Wednesday, December 26, 2007

Merry Christmas eve eve

This week I was working a night shift nursing on christmas eve eve. (yes, that's the night before christmas eve).
Sometime in the week hours of the morning I was making rounds and happened to be in a patient's room bringing him some medication.
Being almost christmas, there was a certain buzz in the air. The nurses had hung up some decorations and in the nursing station there were stacks of boxes of chocolates from patients. (and you wonder why there are so many fat nurses.....what else do you think there is to do on a night shift except eat chocolates?) Most of the patients had told me about family members who were coming to visit them the next day, or what plans they'd made for christmas. Some of them had decorations up in their rooms and the odd poinsetta in the window.
I turned on the light in my patient's room and helped him sit up in bed so he could swallow the pills. He was a quiet man and I could tell he hated to put the nurses out, he never asked for anything. Since I had rudely awoken him at such an early hour I thought the least I could do was to make cheery conversation.
"So do you have family coming to visit you today or tomorrow?" I asked him.
In the pale shadows I could see he didn't meet my eyes.
"No."
I honestly didn't know what to say except "Oh." He didn't explain himself, he didn't jump in to say "They live far away" or some excuse like that. There was an awkward silence, in which I felt his embarrassment at his aloneness. There was nothing comforting to say like "I'm sure they're thinking about you" or some harmless lie like that. I could see by the look at his face that it would have been a lie anyway.
I met his eyes and said, very tenderly, "Well...."
I took my time in his room. I talked to him about the snow that was falling outside and how icy it was. We made quiet conversation for a few minutes and then I made him comfortable in bed and turned out the light when I left.
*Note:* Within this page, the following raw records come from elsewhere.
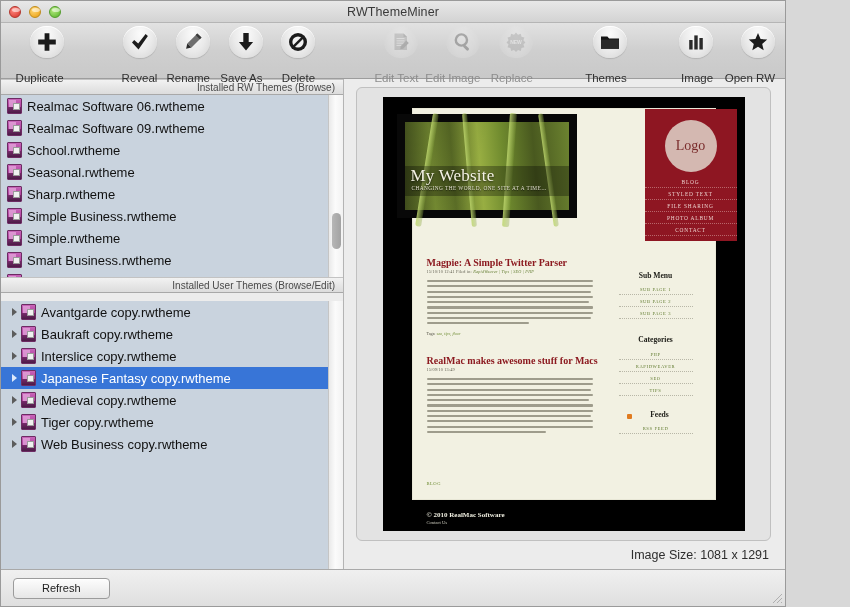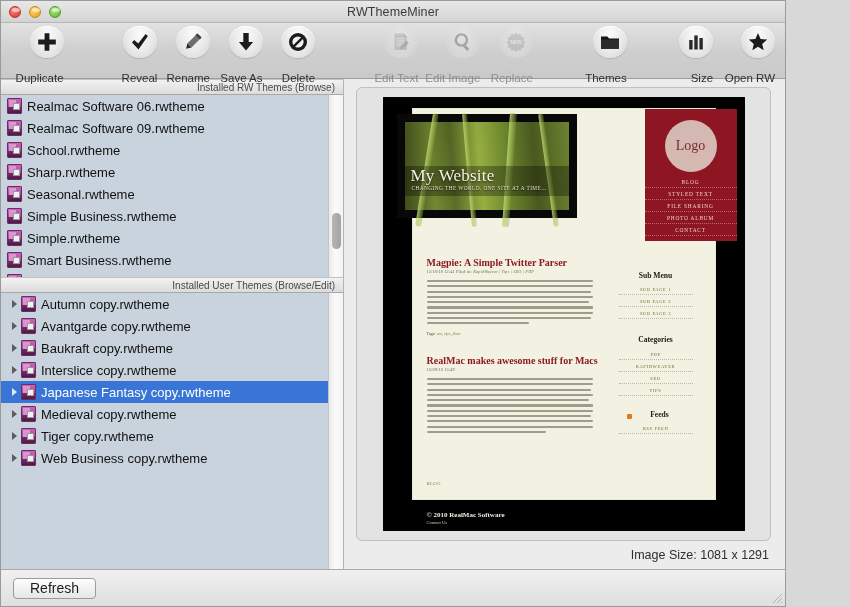"Size" div.tb-lbl { text: Size -> Image }
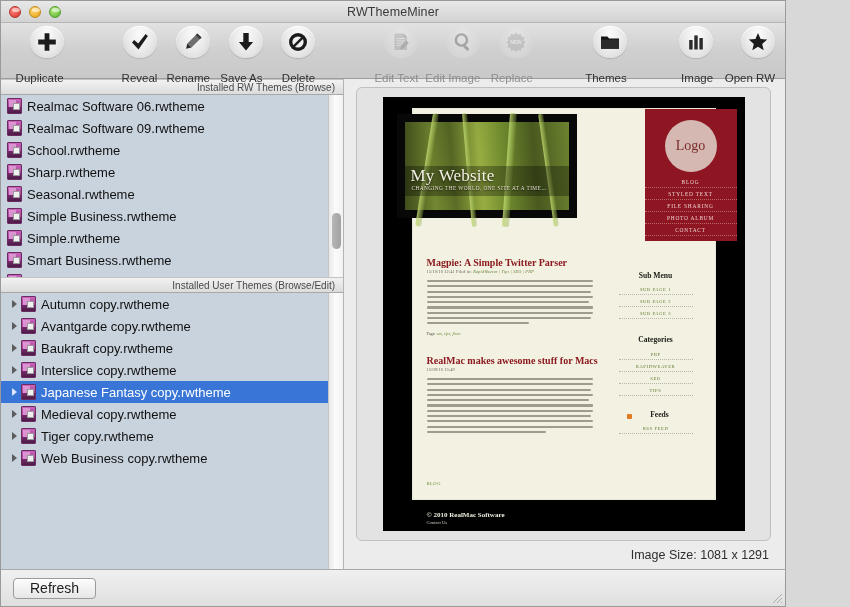"Sharp.rwtheme" div.row { order: before "Seasonal.rwtheme" -> after "Seasonal.rwtheme" }
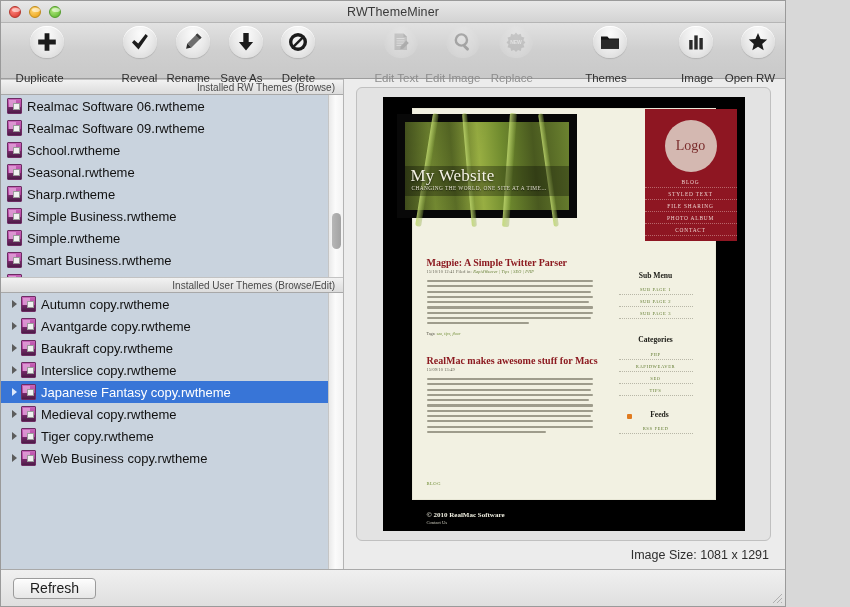"Installed User Themes (Browse/Edit)" #panel-user { gap: none -> 8px }
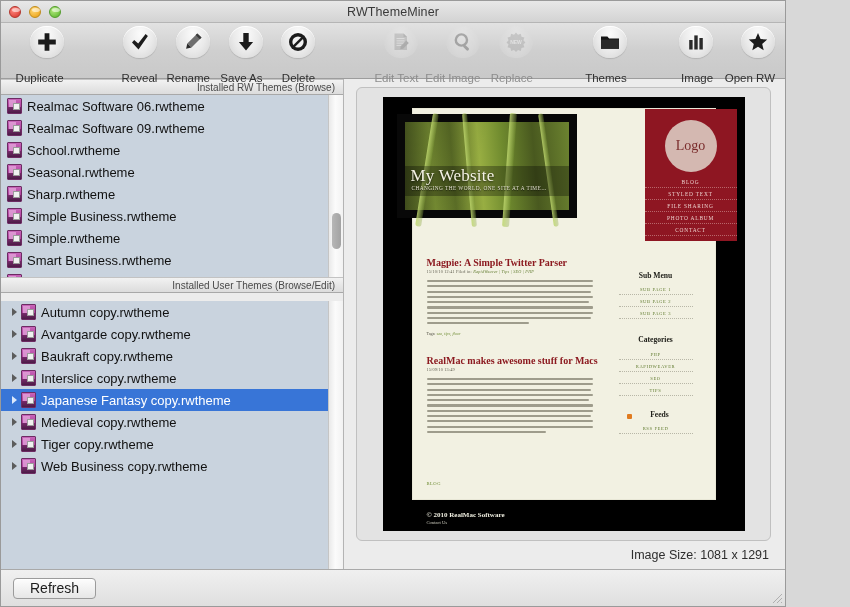"Autumn copy.rwtheme" div.row { html: <div> <span> <span></span> </span> <div></div> <span>Autumn copy.rwtheme</span> </div> -> none }
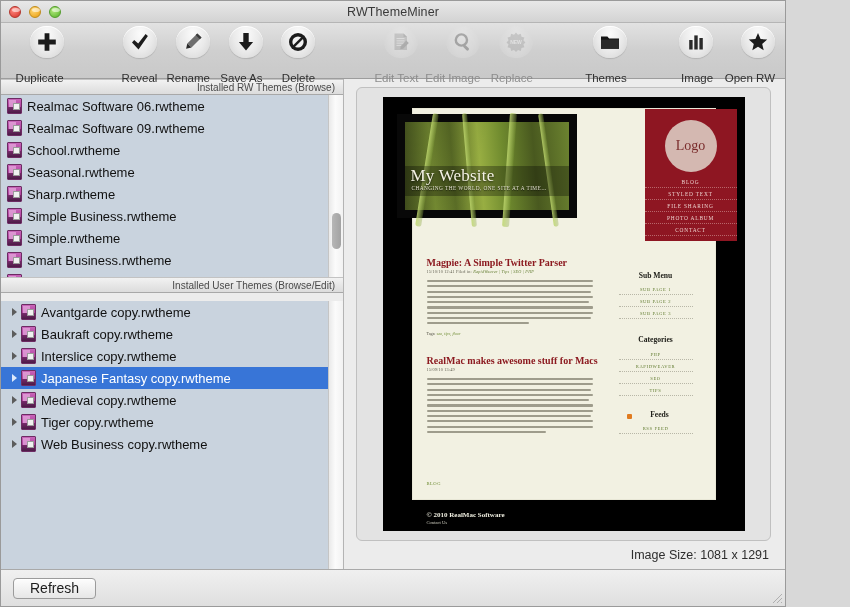"Refresh" #refresh-btn { font-size: 14px -> 11px; padding: 0 16px -> 0 28px }
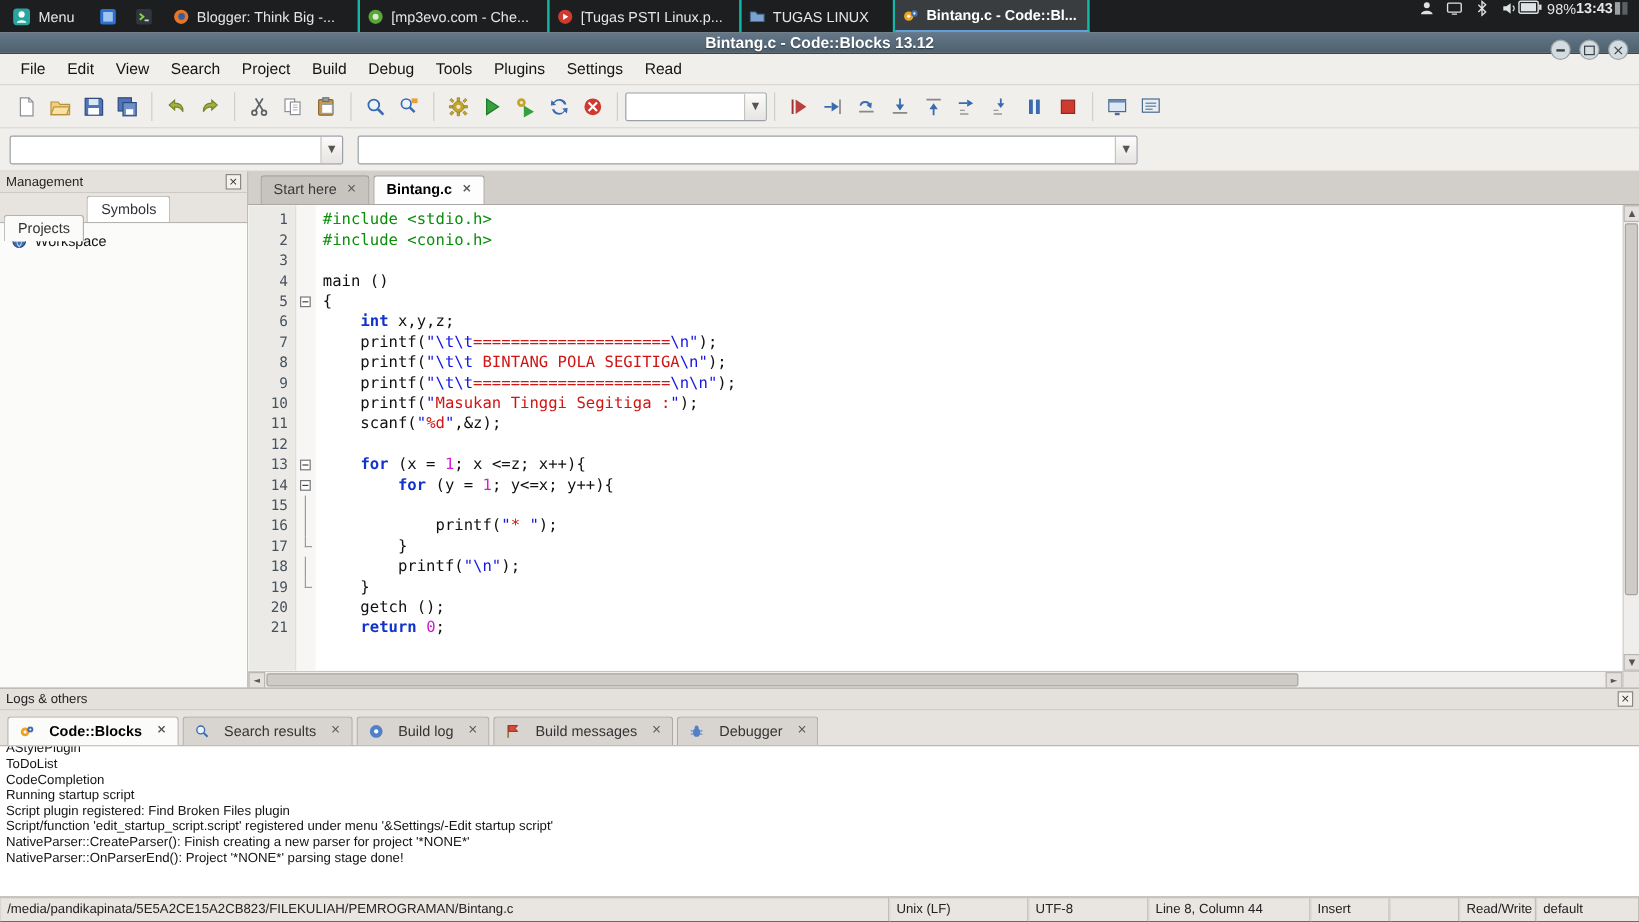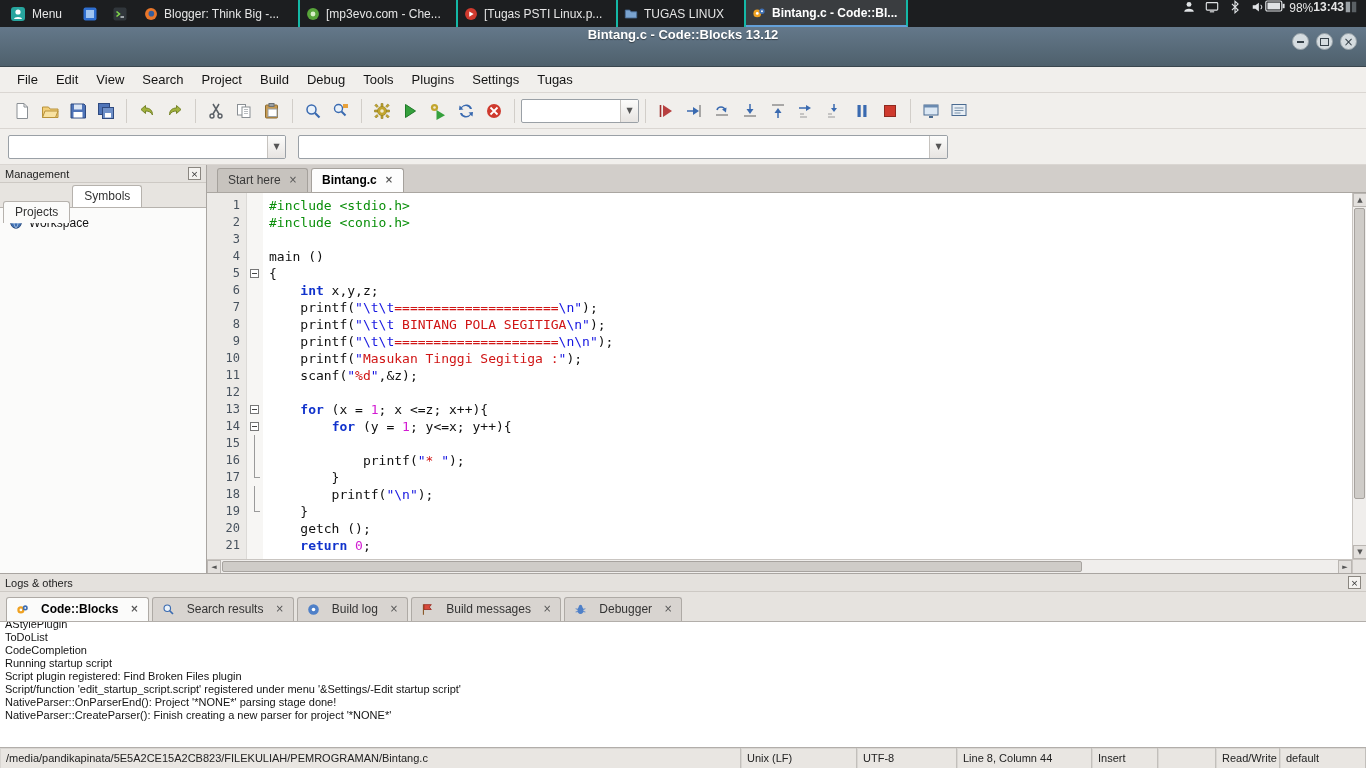"Bintang.c - Code::Blocks 13.12" .titlebar { align-items: none -> center; height: 40px -> 18px }
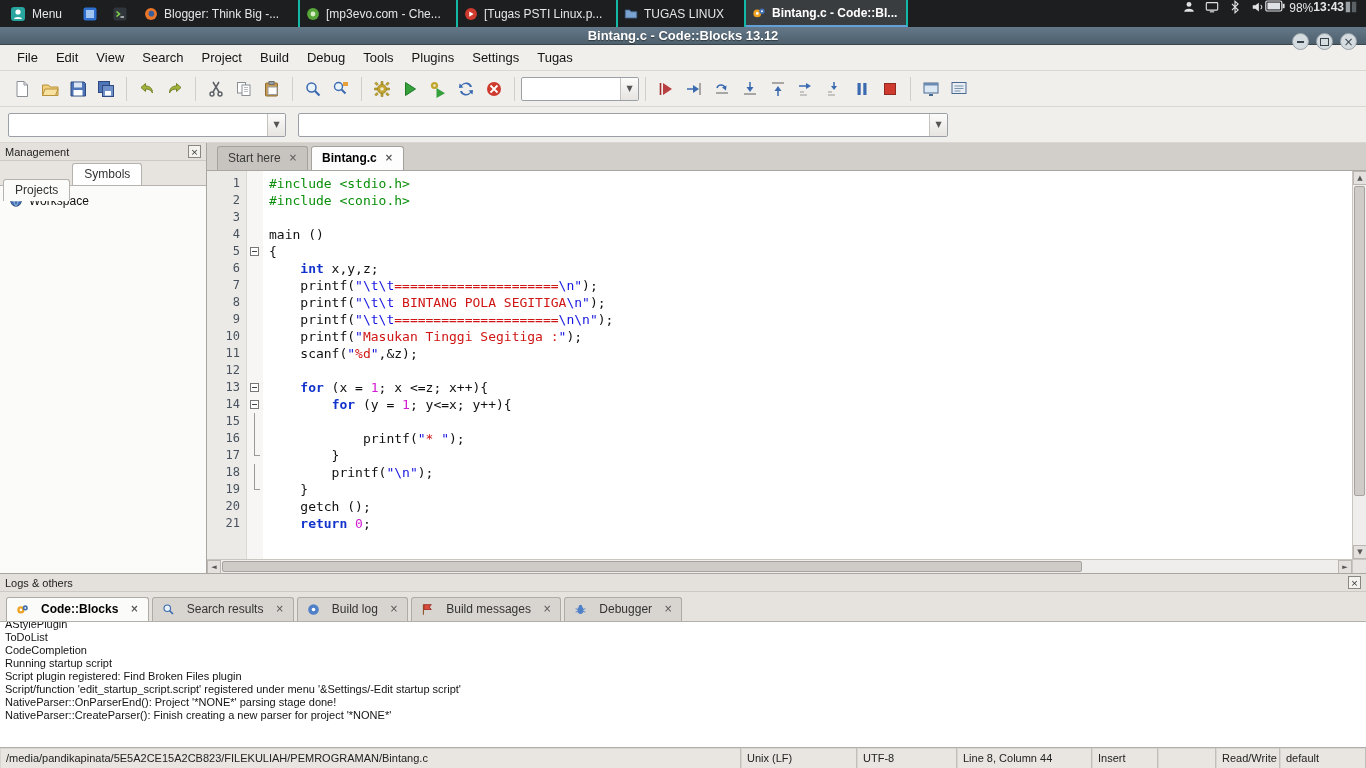"Tugas" div.menu-item { text: Tugas -> Read }
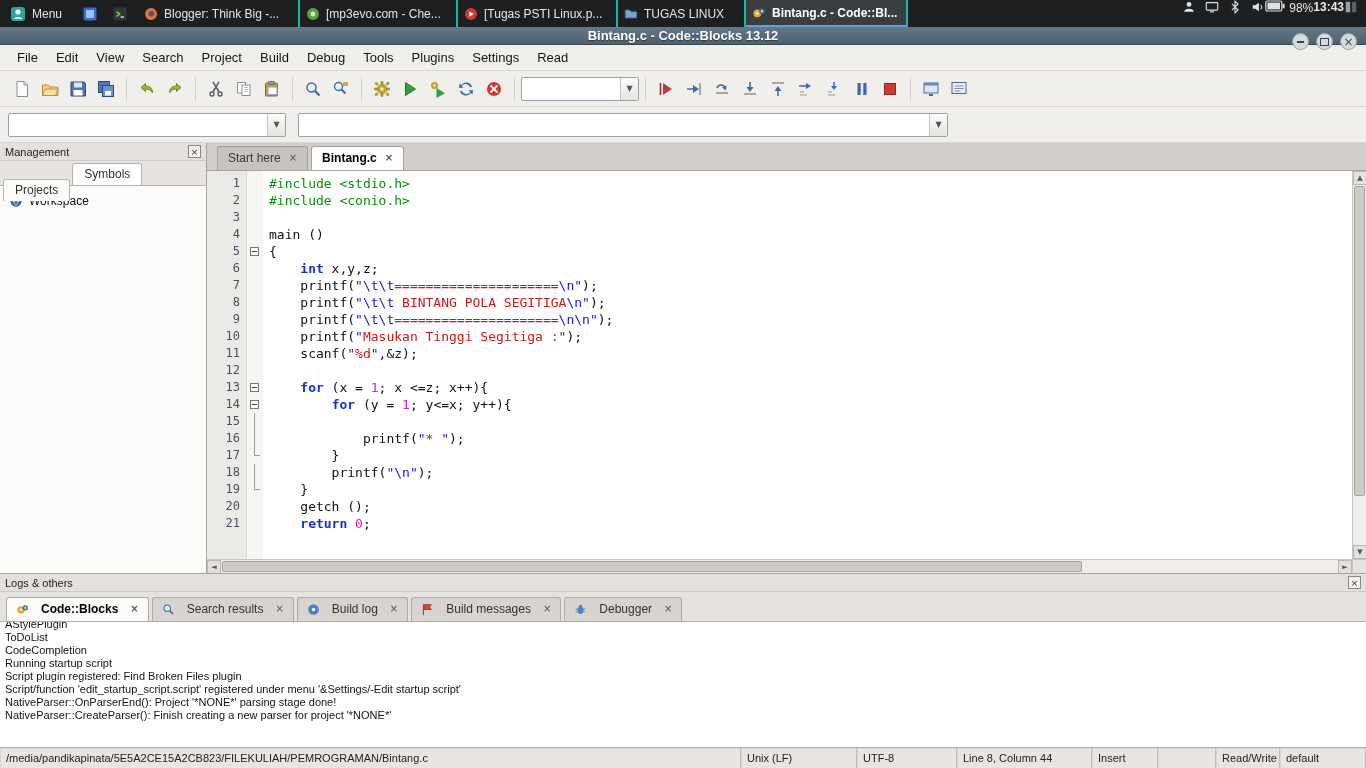"NativeParser::OnParserEnd(): Project" div.log-line { order: before "NativeParser::CreateParser(): Finish" -> after "NativeParser::CreateParser(): Finish" }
I still haven't stopped thinking about him. I can't remember his name, but it doesn't really matter. He is one of many. Our world is chock full of lonely, sad people. People without families, or people whose families aren't the kind that will cuddle on a couch and watch a movie on christmas night or sit in the hot tub squirting each other with rubber ducks until midnight or laugh at the dinner table together.
Loneliness is the most terrible feeling in the entire world. We should be very gentle with each other, because we are protecting that vulnerable place inside each other that feels aloneness. It is true that there is a God-shaped hole in each of us, and that God is gracious and compassionate and fills us completely. He is all we need and he is entirely sufficient.
But he also created us to need each other. We were designed to live in community and to learn to share and compromise and protect and love.